#### EXERCISE GOAL:
What follows is a listing to transcribe exactly, leaving the pictures out.

#### DATA EXTRACT:

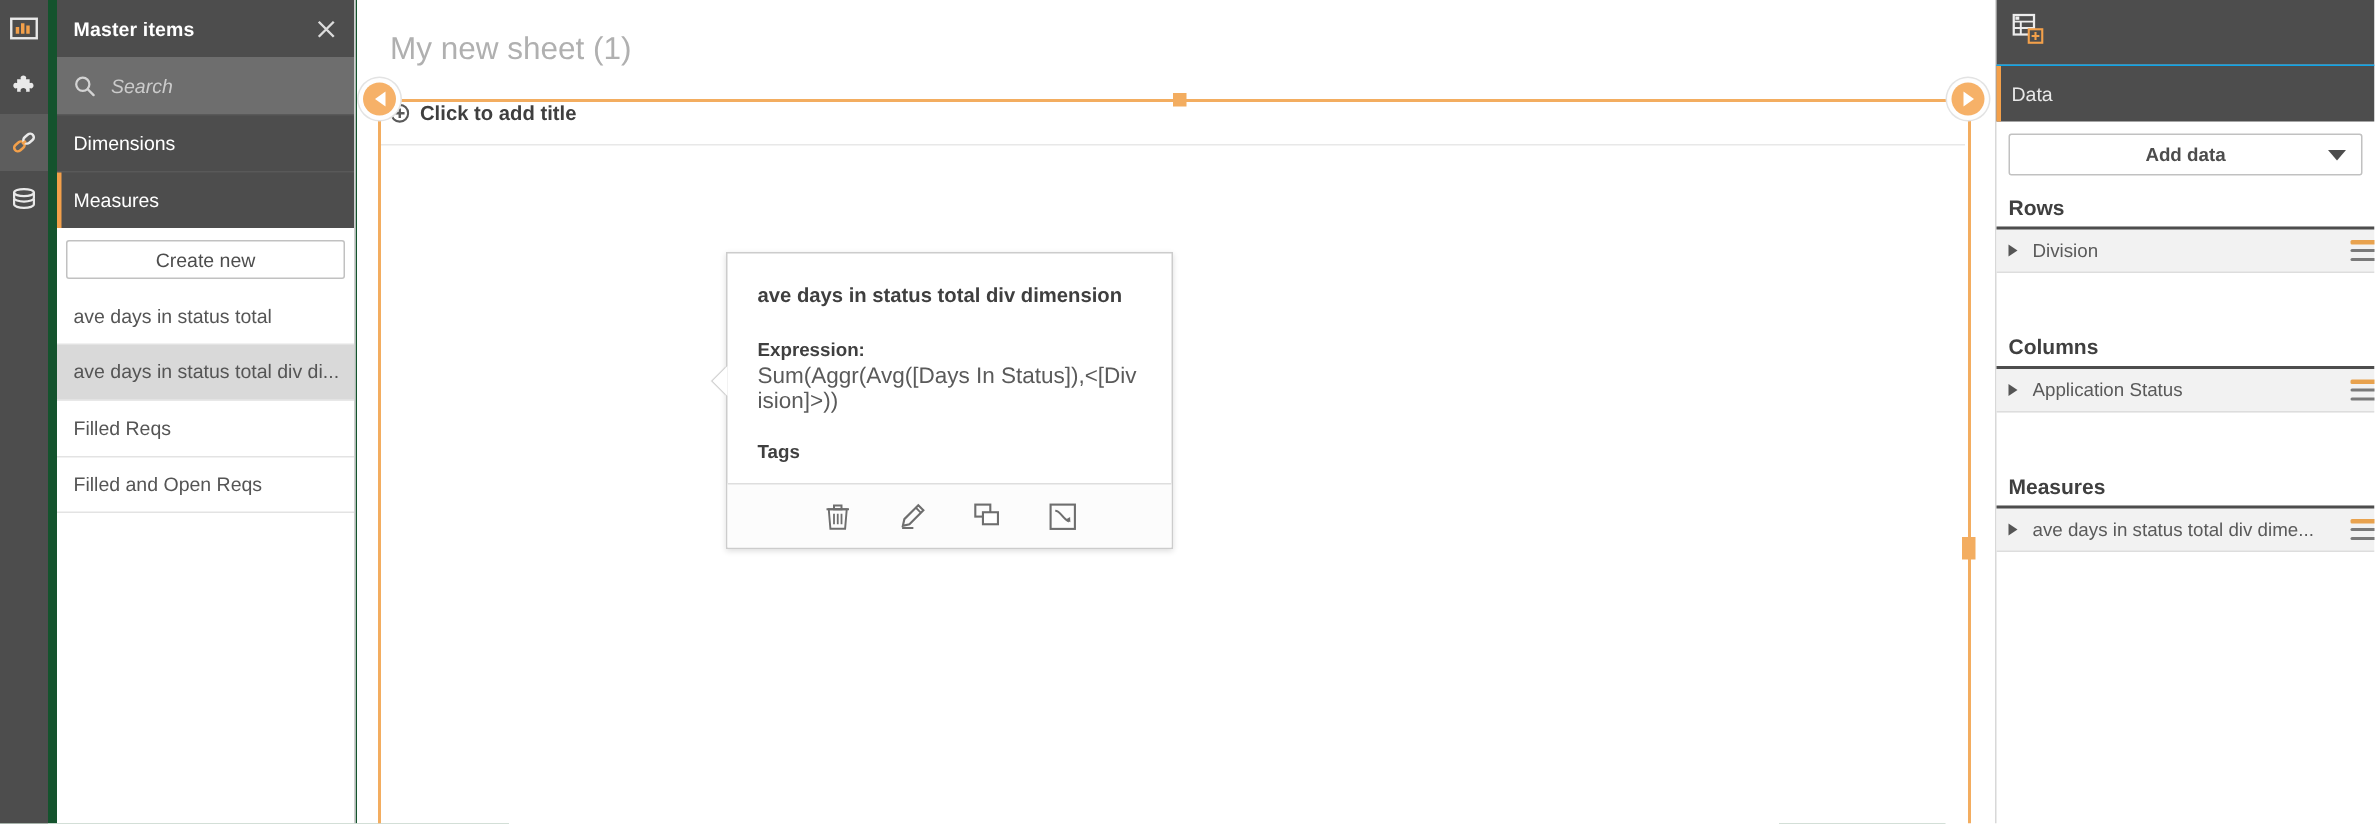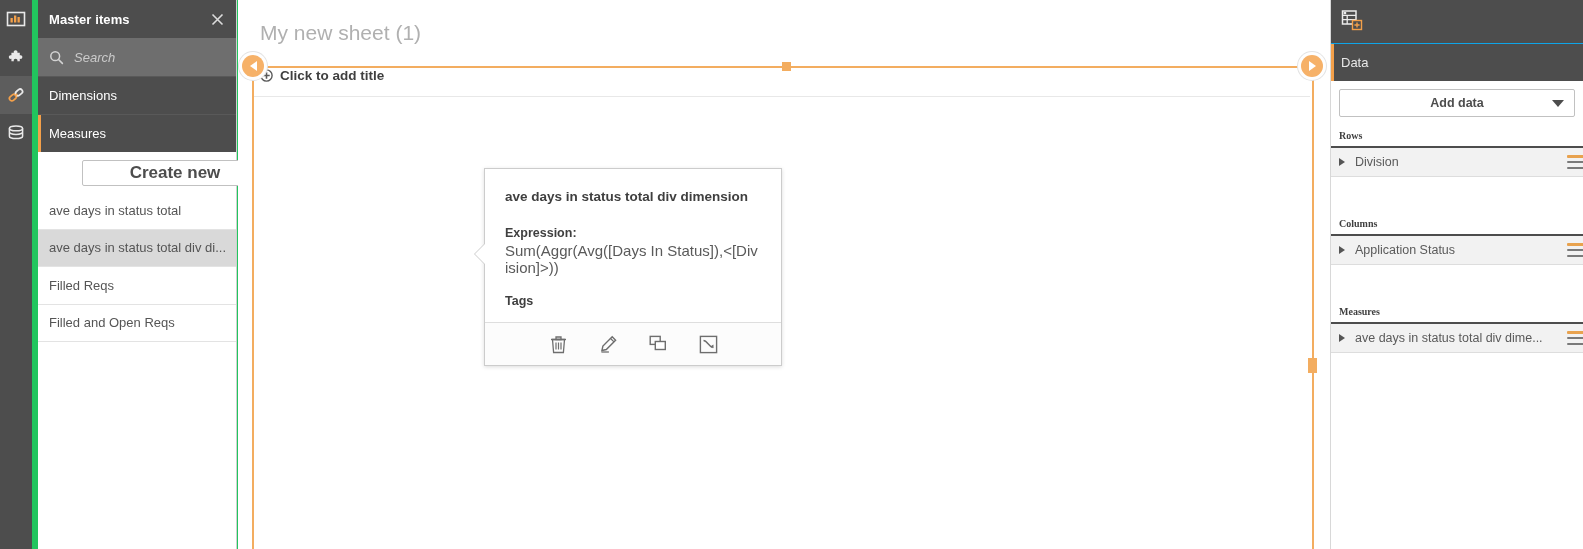--- a/index.html
+++ b/index.html
@@ -15,7 +15,7 @@
     position: relative;
     width: 1297px;
     height: 549px;
-    background: #22c55e;
+    background: #14532d;
   }
 
   

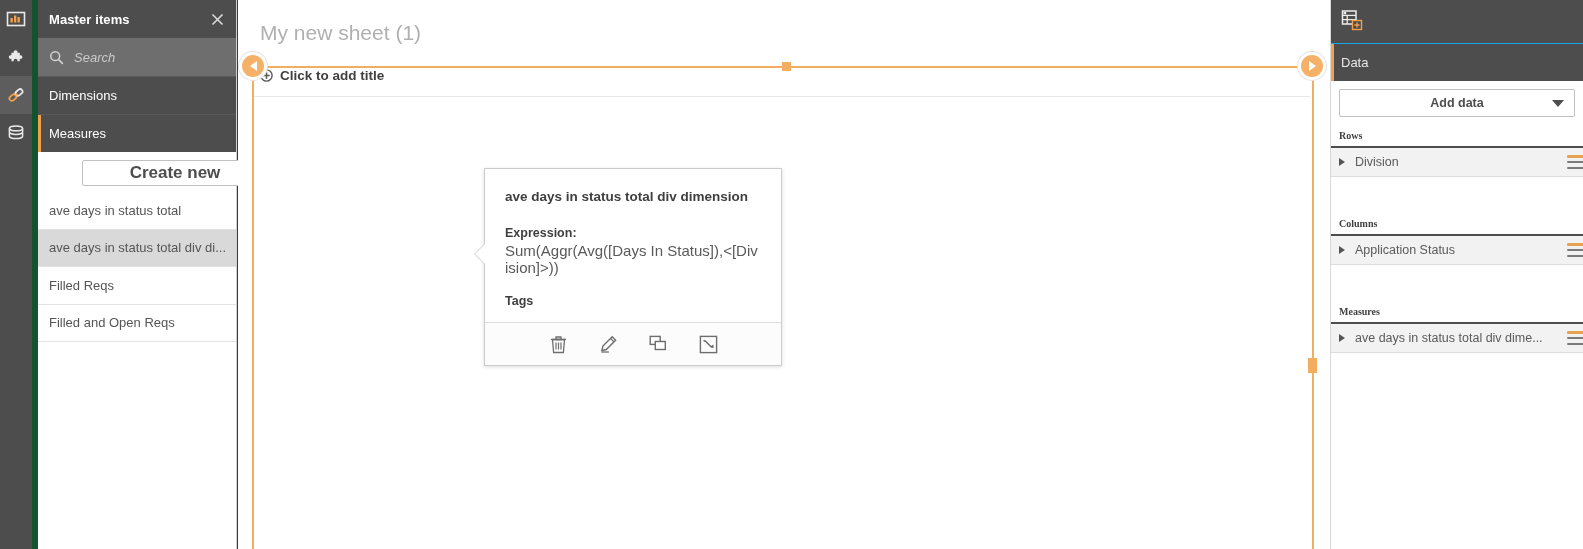--- a/index.html
+++ b/index.html
@@ -336,11 +336,10 @@
     border-top: 7px solid #4d4d4d;
   }
   .rp-section {
-    font-size: 10px;
+    font-size: 14px;
     font-weight: bold;
     color: #3f3f3f;
     padding: 11px 0 5px 8px;
-    font-family: Liberation Serif, serif;
   }
   .rp-row {
     position: relative;

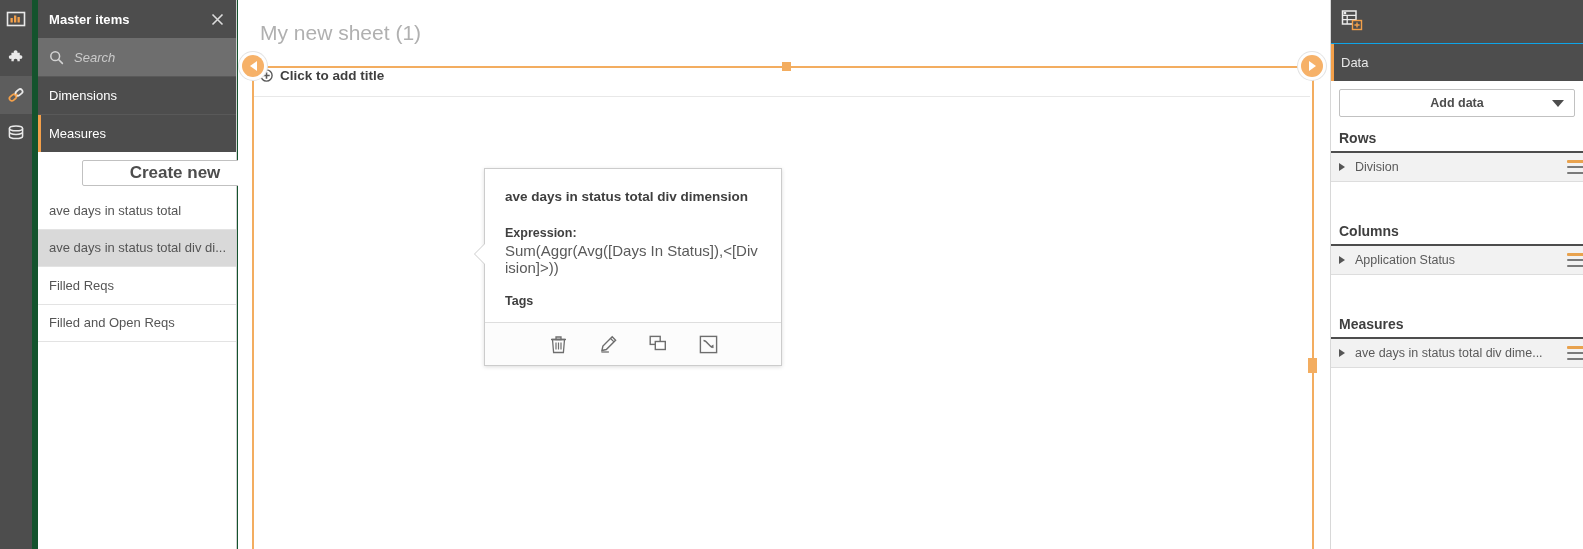--- a/index.html
+++ b/index.html
@@ -111,12 +111,11 @@
     background: #ffffff;
     border: 1px solid #c1c1c1;
     border-radius: 2px;
-    font-size: 17px;
-    font-weight: bold;
+    font-size: 13px;
+    font-weight: normal;
     color: #4d4d4d;
     cursor: pointer;
     font-family: "Liberation Sans", sans-serif;
-    margin-left: 38px;
   }
   .mi-list { background: #ffffff; }
   .mi-item {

#### ANSWER TO THE PROBLEM:
--- a/index.html
+++ b/index.html
@@ -15,7 +15,7 @@
     position: relative;
     width: 1297px;
     height: 549px;
-    background: #22c55e;
+    background: #14532d;
   }
 
   

--- a/index.html
+++ b/index.html
@@ -336,11 +336,10 @@
     border-top: 7px solid #4d4d4d;
   }
   .rp-section {
-    font-size: 10px;
+    font-size: 14px;
     font-weight: bold;
     color: #3f3f3f;
     padding: 11px 0 5px 8px;
-    font-family: Liberation Serif, serif;
   }
   .rp-row {
     position: relative;

--- a/index.html
+++ b/index.html
@@ -111,12 +111,11 @@
     background: #ffffff;
     border: 1px solid #c1c1c1;
     border-radius: 2px;
-    font-size: 17px;
-    font-weight: bold;
+    font-size: 13px;
+    font-weight: normal;
     color: #4d4d4d;
     cursor: pointer;
     font-family: "Liberation Sans", sans-serif;
-    margin-left: 38px;
   }
   .mi-list { background: #ffffff; }
   .mi-item {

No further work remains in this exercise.